Classic soul has long been the dominant ingredient of the group's musical DNA. Some of the cuts on By My Side fit cozily in the retro-soul renaissance ushered in by the likes of Amy Winehouse and Sharon Jones. But other songs push boundaries and defy expectations — imagining soul not as a rigid framework but as a waiting canvas.
Over the past few months, fans have caught glimpses of the band's transformation in live shows. They can hear the new sound crystallized on By My Side when the album is officially released on Friday, November 18. That same day, Wright and co. will celebrate with a concert at the Higher Ground Ballroom in South Burlington.
If the record's tweaking of genre conventions comes as a surprise, perhaps a bigger one is what's missing from the album cover: the Indomitable Soul Band. By My Side is billed as a Kat Wright album.
Vermont music fans — particularly those still rattled by Grace Potter's split with the Nocturnals — might wonder whether Wright has gone full diva. Has she?
Not really. For one thing, the ISB is still intact, its individuals arguably more important than ever to the whole. The name change presents Wright as the (indomitably eyebrowed) face of the group and is, frankly, a shrewd branding strategy. Perhaps even more, it embodies the declaration of independence inherent in By My Side, a work that indulges fundamental soul influences while giving itself the freedom to expand into broader, and sometimes disparate, sonic realms.
"Can I tell you how many times we've been introduced as Kat Wright and the Abominable Snow Band?" Wright, 30, poses the rhetorical question while seated at a table on the sidewalk patio at Burlington's Radio Bean. The bohemian coffee shop and nightclub is where her band was born.
It's an unseasonably warm day in late October, and, as Wright emphasizes the point with her hands, sunlight glints off the impressive collection of rings that complements her gypsy-chic look. She's dressed mostly in black, her long dark hair tied up under a light, colorful scarf — not one of the many hats that have become something of a signature.
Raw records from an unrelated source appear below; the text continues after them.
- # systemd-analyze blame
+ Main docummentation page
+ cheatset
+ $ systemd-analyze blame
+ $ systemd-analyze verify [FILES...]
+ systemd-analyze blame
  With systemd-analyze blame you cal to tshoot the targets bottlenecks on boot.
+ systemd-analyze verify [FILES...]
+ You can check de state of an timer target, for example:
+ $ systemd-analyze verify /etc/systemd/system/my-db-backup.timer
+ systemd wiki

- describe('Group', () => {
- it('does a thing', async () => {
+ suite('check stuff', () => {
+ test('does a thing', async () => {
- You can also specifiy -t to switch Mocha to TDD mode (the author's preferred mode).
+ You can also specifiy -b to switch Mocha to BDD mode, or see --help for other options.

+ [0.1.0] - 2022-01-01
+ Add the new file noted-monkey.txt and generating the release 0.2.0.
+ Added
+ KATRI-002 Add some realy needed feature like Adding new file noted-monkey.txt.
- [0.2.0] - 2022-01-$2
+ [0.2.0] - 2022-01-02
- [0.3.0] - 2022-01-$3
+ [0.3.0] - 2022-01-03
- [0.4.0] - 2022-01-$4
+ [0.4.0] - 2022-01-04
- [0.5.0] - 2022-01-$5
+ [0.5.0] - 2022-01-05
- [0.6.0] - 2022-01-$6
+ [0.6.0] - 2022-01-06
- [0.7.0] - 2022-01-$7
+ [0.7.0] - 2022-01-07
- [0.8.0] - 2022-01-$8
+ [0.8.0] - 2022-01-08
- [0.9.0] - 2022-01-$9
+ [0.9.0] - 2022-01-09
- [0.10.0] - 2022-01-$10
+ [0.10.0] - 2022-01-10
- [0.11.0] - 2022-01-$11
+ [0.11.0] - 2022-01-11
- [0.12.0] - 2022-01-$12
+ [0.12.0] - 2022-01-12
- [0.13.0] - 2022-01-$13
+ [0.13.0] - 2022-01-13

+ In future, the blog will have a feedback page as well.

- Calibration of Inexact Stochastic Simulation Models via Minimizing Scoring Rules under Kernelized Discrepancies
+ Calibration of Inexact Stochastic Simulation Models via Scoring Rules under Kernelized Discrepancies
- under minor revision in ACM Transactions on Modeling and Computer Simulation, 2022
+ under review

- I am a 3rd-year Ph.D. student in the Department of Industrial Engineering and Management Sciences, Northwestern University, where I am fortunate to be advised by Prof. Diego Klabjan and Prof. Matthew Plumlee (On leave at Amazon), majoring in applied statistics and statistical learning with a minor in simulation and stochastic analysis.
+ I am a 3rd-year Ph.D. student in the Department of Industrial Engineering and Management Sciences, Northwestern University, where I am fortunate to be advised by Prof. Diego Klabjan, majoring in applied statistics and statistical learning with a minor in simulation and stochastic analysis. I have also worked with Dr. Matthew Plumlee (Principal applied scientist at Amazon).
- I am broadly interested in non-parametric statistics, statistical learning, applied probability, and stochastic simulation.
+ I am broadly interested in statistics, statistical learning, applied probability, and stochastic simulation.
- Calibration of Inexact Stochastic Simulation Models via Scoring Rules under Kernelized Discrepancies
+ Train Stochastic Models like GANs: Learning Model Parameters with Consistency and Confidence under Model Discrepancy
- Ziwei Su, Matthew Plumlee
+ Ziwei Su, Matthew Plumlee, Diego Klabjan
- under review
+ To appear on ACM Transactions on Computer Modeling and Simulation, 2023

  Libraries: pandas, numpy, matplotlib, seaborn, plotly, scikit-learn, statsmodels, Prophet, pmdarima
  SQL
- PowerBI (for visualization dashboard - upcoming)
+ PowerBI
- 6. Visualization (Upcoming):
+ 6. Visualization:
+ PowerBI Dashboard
"Or the Abdominal Slow Band," she continues, rolling her eyes in exasperation. "It's embarrassing after a while." Wright pauses, and then concedes, "But the name really is kind of a mouthful."
It's also a name with which the group has earned a reputation. Since forming in 2010 out of an informal weekly residency at the Bean, KW&ISB have grown into one of Burlington's signature draws. They are on a short list of local bands that can currently sell out the 800-person-capacity Higher Ground Ballroom, a feat they achieved earlier this year.
The band tours often around the Northeast. At home, they are perennial winners in multiple categories in the Seven Daysies, the annual readers' choice awards published by Seven Days. In fact, this year Wright became only the third singer in the 14-year history of the poll to win Best Vocalist. She unseated Potter, who had held the title since Tammy Fletcher won it in 2003 and 2004.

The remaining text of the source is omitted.